Wissenschaftler auf dem Gebiet der Internetforschung haben darauf hingewiesen, dass Selbstdisziplin durch die Internetplattform allein nicht ausreicht, um die Ausbreitung von Gewalt zu kontrollieren. Mary Anne Franks, Professorin für Rechtswissenschaften an der University of Miami, sagte: "Facebook hat von Anfang an gewusst, dass sein Live-Streaming-Service das Potenzial hat, die schlimmsten Aspekte der Menschheit zu fördern und zu vergrößern. Er muss sich der Tatsache stellen, dass er abgedeckt ist Als das Unternehmen 2016 die Ausweitung seines Live-Videogeschäfts ankündigte, erklärte Zuckerberg, es solle die "privatesten, emotionalsten, originellsten und herzlichen Kommunikationswege der Menschen" unterstützen.

Es ist erwähnenswert, dass Facebook auf einem solchen Schlüsselknoten den Abzug von Führungskräften gemeldet hat. Am 14. gab Facebook bekannt, dass Chris Cox, einer der unternehmerischen "Ältesten", Chief Product Officer des Unternehmens, und Chris Daniels, Vizepräsident des WhatsApp-Geschäfts, zurücktreten werden.
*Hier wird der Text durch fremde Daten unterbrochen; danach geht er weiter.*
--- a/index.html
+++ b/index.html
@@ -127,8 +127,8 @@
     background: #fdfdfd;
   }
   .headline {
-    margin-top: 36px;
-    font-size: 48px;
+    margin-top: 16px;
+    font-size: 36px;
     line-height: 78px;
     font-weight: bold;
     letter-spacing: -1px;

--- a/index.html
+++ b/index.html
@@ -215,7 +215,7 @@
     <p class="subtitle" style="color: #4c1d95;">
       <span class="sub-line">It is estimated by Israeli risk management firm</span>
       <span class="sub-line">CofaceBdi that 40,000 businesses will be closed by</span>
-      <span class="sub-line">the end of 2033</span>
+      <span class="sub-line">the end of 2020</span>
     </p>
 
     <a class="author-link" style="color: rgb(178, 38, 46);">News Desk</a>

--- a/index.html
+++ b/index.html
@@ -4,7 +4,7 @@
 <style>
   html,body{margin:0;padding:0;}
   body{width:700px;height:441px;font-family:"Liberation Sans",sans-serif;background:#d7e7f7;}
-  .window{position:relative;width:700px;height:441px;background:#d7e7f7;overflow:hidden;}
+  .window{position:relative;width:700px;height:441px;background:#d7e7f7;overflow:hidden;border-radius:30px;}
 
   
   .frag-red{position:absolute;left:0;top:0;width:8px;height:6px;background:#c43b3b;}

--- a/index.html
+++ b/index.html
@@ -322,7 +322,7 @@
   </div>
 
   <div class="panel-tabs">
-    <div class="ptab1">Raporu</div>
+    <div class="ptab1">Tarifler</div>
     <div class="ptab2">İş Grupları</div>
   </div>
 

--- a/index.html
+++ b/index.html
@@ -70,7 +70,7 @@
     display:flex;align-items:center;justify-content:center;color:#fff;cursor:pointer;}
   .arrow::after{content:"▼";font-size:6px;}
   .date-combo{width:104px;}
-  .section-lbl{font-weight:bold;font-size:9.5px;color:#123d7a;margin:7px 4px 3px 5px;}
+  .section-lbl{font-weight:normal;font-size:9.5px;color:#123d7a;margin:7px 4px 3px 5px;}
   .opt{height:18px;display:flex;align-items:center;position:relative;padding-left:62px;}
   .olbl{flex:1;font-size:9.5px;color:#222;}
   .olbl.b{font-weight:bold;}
Laut CNBC trat Cox am 11. September offiziell zurück. Er war einer der ersten 15 Ingenieure von Facebook. Er galt als enger Freund von CEO Zuckerberg und beteiligte sich am Aufbau einer Reihe von Kernprodukten des Unternehmens. Zum Beispiel der News-Feed-Stream, die Anwendung, auf der sich die Facebook-Hauptseite befindet.

Cox schrieb einen langen Artikel auf der persönlichen FB-Homepage, in dem er enthüllte, dass der Grund für seinen Ausstieg mit der neuen Entwicklungsrichtung des Unternehmens zusammenhängt. In Zukunft wird sich Facebook auf ein verschlüsseltes, interoperables Netzwerk zur Informationsverbreitung konzentrieren, das mehr interessierte Führungskräfte erfordert. Facebook-Chef Zuckerberg schrieb auch eine lange Erklärung, dass Cox die austretenden Mitglieder vor 2016 offengelegt habe und etwas anderes tun wollte.

Außerdem wird auch Daniels, der Direktor von WhatsApp, der Instant Messaging-Software von Facebook, das Unternehmen verlassen. Diese Person diente als Direktor für Geschäftsentwicklung des Unternehmens, und das einst verantwortliche Projekt Internet.org hat mehr als 100 Millionen Menschen beim Zugriff auf das Internet geholfen.